### Work task:
Every line of the records below should be restated exactly.
_____
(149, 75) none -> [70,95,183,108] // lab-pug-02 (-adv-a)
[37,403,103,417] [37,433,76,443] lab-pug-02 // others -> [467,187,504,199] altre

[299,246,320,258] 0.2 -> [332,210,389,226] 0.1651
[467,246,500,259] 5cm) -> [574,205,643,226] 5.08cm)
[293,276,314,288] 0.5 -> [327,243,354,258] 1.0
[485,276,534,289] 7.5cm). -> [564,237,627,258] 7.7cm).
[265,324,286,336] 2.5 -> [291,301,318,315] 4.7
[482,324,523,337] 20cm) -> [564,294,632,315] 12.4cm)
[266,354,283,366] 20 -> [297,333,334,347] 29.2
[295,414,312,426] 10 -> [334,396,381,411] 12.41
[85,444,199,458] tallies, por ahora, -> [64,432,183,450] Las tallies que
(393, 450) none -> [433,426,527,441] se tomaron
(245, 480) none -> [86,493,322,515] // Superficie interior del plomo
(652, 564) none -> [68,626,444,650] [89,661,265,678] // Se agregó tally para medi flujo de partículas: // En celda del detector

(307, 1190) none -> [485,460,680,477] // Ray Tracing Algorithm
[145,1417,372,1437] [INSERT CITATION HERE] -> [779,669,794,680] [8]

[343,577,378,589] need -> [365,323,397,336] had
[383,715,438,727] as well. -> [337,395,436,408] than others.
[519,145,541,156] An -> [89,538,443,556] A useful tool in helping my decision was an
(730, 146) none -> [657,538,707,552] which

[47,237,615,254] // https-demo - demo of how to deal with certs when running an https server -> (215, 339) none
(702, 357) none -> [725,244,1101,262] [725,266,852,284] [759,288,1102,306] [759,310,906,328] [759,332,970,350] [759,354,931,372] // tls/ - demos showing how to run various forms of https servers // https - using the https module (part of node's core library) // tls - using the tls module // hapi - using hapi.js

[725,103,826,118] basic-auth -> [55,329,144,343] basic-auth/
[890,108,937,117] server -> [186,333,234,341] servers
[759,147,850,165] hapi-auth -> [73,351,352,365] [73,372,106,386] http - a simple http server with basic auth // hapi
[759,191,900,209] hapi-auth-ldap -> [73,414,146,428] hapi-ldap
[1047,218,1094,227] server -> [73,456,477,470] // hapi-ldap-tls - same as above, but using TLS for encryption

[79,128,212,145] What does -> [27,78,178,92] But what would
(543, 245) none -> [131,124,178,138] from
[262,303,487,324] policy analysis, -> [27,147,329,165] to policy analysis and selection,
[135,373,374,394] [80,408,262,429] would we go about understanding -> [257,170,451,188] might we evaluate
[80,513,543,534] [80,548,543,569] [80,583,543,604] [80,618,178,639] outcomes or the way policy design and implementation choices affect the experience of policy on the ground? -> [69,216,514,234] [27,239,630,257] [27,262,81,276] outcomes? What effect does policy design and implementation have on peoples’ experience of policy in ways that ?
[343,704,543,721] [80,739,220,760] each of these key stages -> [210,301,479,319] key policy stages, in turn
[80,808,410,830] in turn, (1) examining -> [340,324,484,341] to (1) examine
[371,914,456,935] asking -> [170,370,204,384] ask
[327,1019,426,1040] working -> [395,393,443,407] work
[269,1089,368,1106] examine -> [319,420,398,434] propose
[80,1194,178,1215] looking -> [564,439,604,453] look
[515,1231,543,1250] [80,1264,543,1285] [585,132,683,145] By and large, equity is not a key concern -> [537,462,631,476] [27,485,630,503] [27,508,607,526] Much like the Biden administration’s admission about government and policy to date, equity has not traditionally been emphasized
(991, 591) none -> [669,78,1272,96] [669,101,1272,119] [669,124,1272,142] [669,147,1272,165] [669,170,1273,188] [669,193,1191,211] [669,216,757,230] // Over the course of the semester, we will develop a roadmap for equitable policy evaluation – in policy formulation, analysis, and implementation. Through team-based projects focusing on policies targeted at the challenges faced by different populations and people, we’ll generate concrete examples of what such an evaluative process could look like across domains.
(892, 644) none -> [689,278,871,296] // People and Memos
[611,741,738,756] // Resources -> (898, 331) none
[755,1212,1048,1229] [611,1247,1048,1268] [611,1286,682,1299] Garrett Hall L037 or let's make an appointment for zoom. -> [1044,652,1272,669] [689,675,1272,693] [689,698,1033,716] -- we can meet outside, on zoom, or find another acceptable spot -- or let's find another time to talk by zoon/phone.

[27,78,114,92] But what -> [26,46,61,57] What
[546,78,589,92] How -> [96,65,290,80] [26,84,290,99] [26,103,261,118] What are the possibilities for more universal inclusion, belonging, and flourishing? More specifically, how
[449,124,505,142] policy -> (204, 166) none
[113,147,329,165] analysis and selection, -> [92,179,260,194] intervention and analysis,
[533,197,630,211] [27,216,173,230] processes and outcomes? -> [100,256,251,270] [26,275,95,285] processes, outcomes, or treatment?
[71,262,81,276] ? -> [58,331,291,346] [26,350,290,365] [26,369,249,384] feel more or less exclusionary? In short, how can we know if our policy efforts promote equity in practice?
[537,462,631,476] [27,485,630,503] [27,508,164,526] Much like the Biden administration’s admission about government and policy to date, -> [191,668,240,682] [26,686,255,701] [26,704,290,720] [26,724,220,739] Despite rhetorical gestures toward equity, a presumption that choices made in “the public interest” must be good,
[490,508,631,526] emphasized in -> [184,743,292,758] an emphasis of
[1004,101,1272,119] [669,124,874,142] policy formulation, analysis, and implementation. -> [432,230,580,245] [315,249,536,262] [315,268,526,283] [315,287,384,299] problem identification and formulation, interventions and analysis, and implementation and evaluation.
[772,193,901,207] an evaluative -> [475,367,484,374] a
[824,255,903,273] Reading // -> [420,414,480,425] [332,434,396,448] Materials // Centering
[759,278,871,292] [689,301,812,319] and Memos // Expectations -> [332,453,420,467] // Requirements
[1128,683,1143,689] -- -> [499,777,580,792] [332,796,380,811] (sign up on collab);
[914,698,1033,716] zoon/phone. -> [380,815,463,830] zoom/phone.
_____
### Result:
(149, 75) none -> [70,95,183,108] // lab-pug-02 (-adv-a)
[37,403,103,417] [37,433,76,443] lab-pug-02 // others -> [467,187,504,199] altre

[299,246,320,258] 0.2 -> [332,210,389,226] 0.1651
[467,246,500,259] 5cm) -> [574,205,643,226] 5.08cm)
[293,276,314,288] 0.5 -> [327,243,354,258] 1.0
[485,276,534,289] 7.5cm). -> [564,237,627,258] 7.7cm).
[265,324,286,336] 2.5 -> [291,301,318,315] 4.7
[482,324,523,337] 20cm) -> [564,294,632,315] 12.4cm)
[266,354,283,366] 20 -> [297,333,334,347] 29.2
[295,414,312,426] 10 -> [334,396,381,411] 12.41
[85,444,199,458] tallies, por ahora, -> [64,432,183,450] Las tallies que
(393, 450) none -> [433,426,527,441] se tomaron
(245, 480) none -> [86,493,322,515] // Superficie interior del plomo
(652, 564) none -> [68,626,444,650] [89,661,265,678] // Se agregó tally para medi flujo de partículas: // En celda del detector

(307, 1190) none -> [485,460,680,477] // Ray Tracing Algorithm
[145,1417,372,1437] [INSERT CITATION HERE] -> [779,669,794,680] [8]

[343,577,378,589] need -> [365,323,397,336] had
[383,715,438,727] as well. -> [337,395,436,408] than others.
[519,145,541,156] An -> [89,538,443,556] A useful tool in helping my decision was an
(730, 146) none -> [657,538,707,552] which

[47,237,615,254] // https-demo - demo of how to deal with certs when running an https server -> (215, 339) none
(702, 357) none -> [725,244,1101,262] [725,266,852,284] [759,288,1102,306] [759,310,906,328] [759,332,970,350] [759,354,931,372] // tls/ - demos showing how to run various forms of https servers // https - using the https module (part of node's core library) // tls - using the tls module // hapi - using hapi.js

[725,103,826,118] basic-auth -> [55,329,144,343] basic-auth/
[890,108,937,117] server -> [186,333,234,341] servers
[759,147,850,165] hapi-auth -> [73,351,352,365] [73,372,106,386] http - a simple http server with basic auth // hapi
[759,191,900,209] hapi-auth-ldap -> [73,414,146,428] hapi-ldap
[1047,218,1094,227] server -> [73,456,477,470] // hapi-ldap-tls - same as above, but using TLS for encryption

[79,128,212,145] What does -> [27,78,178,92] But what would
(543, 245) none -> [131,124,178,138] from
[262,303,487,324] policy analysis, -> [27,147,329,165] to policy analysis and selection,
[135,373,374,394] [80,408,262,429] would we go about understanding -> [257,170,451,188] might we evaluate
[80,513,543,534] [80,548,543,569] [80,583,543,604] [80,618,178,639] outcomes or the way policy design and implementation choices affect the experience of policy on the ground? -> [69,216,514,234] [27,239,630,257] [27,262,81,276] outcomes? What effect does policy design and implementation have on peoples’ experience of policy in ways that ?
[343,704,543,721] [80,739,220,760] each of these key stages -> [210,301,479,319] key policy stages, in turn
[80,808,410,830] in turn, (1) examining -> [340,324,484,341] to (1) examine
[371,914,456,935] asking -> [170,370,204,384] ask
[327,1019,426,1040] working -> [395,393,443,407] work
[269,1089,368,1106] examine -> [319,420,398,434] propose
[80,1194,178,1215] looking -> [564,439,604,453] look
[515,1231,543,1250] [80,1264,543,1285] [585,132,683,145] By and large, equity is not a key concern -> [537,462,631,476] [27,485,630,503] [27,508,607,526] Much like the Biden administration’s admission about government and policy to date, equity has not traditionally been emphasized
(991, 591) none -> [669,78,1272,96] [669,101,1272,119] [669,124,1272,142] [669,147,1272,165] [669,170,1273,188] [669,193,1191,211] [669,216,757,230] // Over the course of the semester, we will develop a roadmap for equitable policy evaluation – in policy formulation, analysis, and implementation. Through team-based projects focusing on policies targeted at the challenges faced by different populations and people, we’ll generate concrete examples of what such an evaluative process could look like across domains.
(892, 644) none -> [689,278,871,296] // People and Memos
[611,741,738,756] // Resources -> (898, 331) none
[755,1212,1048,1229] [611,1247,1048,1268] [611,1286,682,1299] Garrett Hall L037 or let's make an appointment for zoom. -> [1044,652,1272,669] [689,675,1272,693] [689,698,1033,716] -- we can meet outside, on zoom, or find another acceptable spot -- or let's find another time to talk by zoon/phone.

[27,78,114,92] But what -> [26,46,61,57] What
[546,78,589,92] How -> [96,65,290,80] [26,84,290,99] [26,103,261,118] What are the possibilities for more universal inclusion, belonging, and flourishing? More specifically, how
[449,124,505,142] policy -> (204, 166) none
[113,147,329,165] analysis and selection, -> [92,179,260,194] intervention and analysis,
[533,197,630,211] [27,216,173,230] processes and outcomes? -> [100,256,251,270] [26,275,95,285] processes, outcomes, or treatment?
[71,262,81,276] ? -> [58,331,291,346] [26,350,290,365] [26,369,249,384] feel more or less exclusionary? In short, how can we know if our policy efforts promote equity in practice?
[537,462,631,476] [27,485,630,503] [27,508,164,526] Much like the Biden administration’s admission about government and policy to date, -> [191,668,240,682] [26,686,255,701] [26,704,290,720] [26,724,220,739] Despite rhetorical gestures toward equity, a presumption that choices made in “the public interest” must be good,
[490,508,631,526] emphasized in -> [184,743,292,758] an emphasis of
[1004,101,1272,119] [669,124,874,142] policy formulation, analysis, and implementation. -> [432,230,580,245] [315,249,536,262] [315,268,526,283] [315,287,384,299] problem identification and formulation, interventions and analysis, and implementation and evaluation.
[772,193,901,207] an evaluative -> [475,367,484,374] a
[824,255,903,273] Reading // -> [420,414,480,425] [332,434,396,448] Materials // Centering
[759,278,871,292] [689,301,812,319] and Memos // Expectations -> [332,453,420,467] // Requirements
[1128,683,1143,689] -- -> [499,777,580,792] [332,796,380,811] (sign up on collab);
[914,698,1033,716] zoon/phone. -> [380,815,463,830] zoom/phone.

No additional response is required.